### Material provided
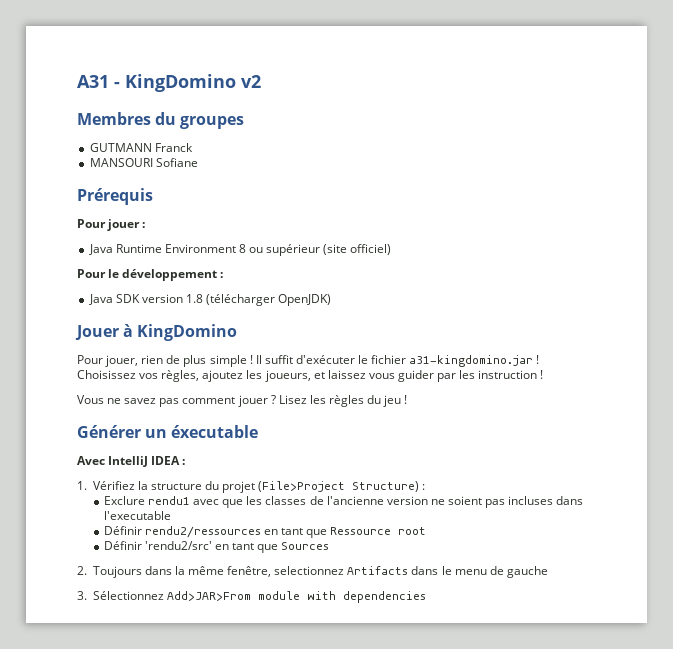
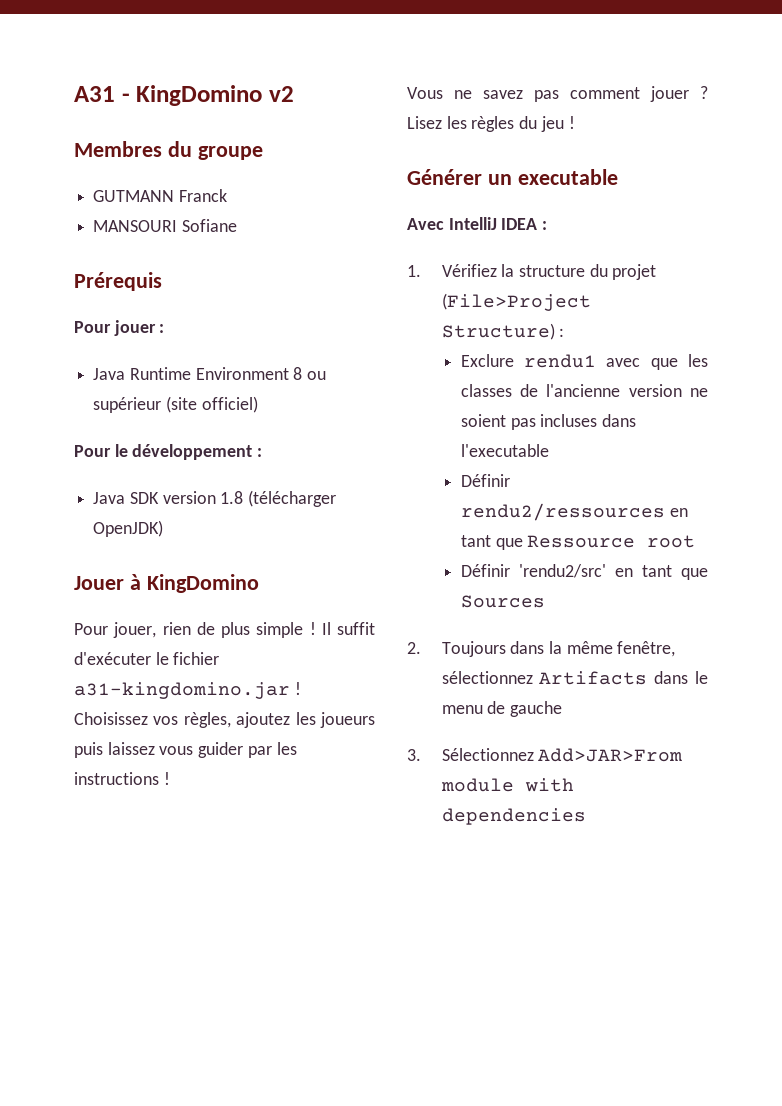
- Membres du groupes
+ Membres du groupe
- Choisissez vos règles, ajoutez les joueurs, et laissez vous guider par les instruction !
+ Choisissez vos règles, ajoutez les joueurs puis laissez vous guider par les instructions !
- Générer un éxecutable
+ Générer un executable
- 2. Toujours dans la même fenêtre, selectionnez Artifacts dans le menu de gauche
+ 2. Toujours dans la même fenêtre, sélectionnez Artifacts dans le menu de gauche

### How to complete this task
Print each line, starting with the one that contains "Générer un executable" and ending with the last line of the data, exactly as it stands and with no other lines.

### Result for this exercise
+ Générer un executable
- 2. Toujours dans la même fenêtre, selectionnez Artifacts dans le menu de gauche
+ 2. Toujours dans la même fenêtre, sélectionnez Artifacts dans le menu de gauche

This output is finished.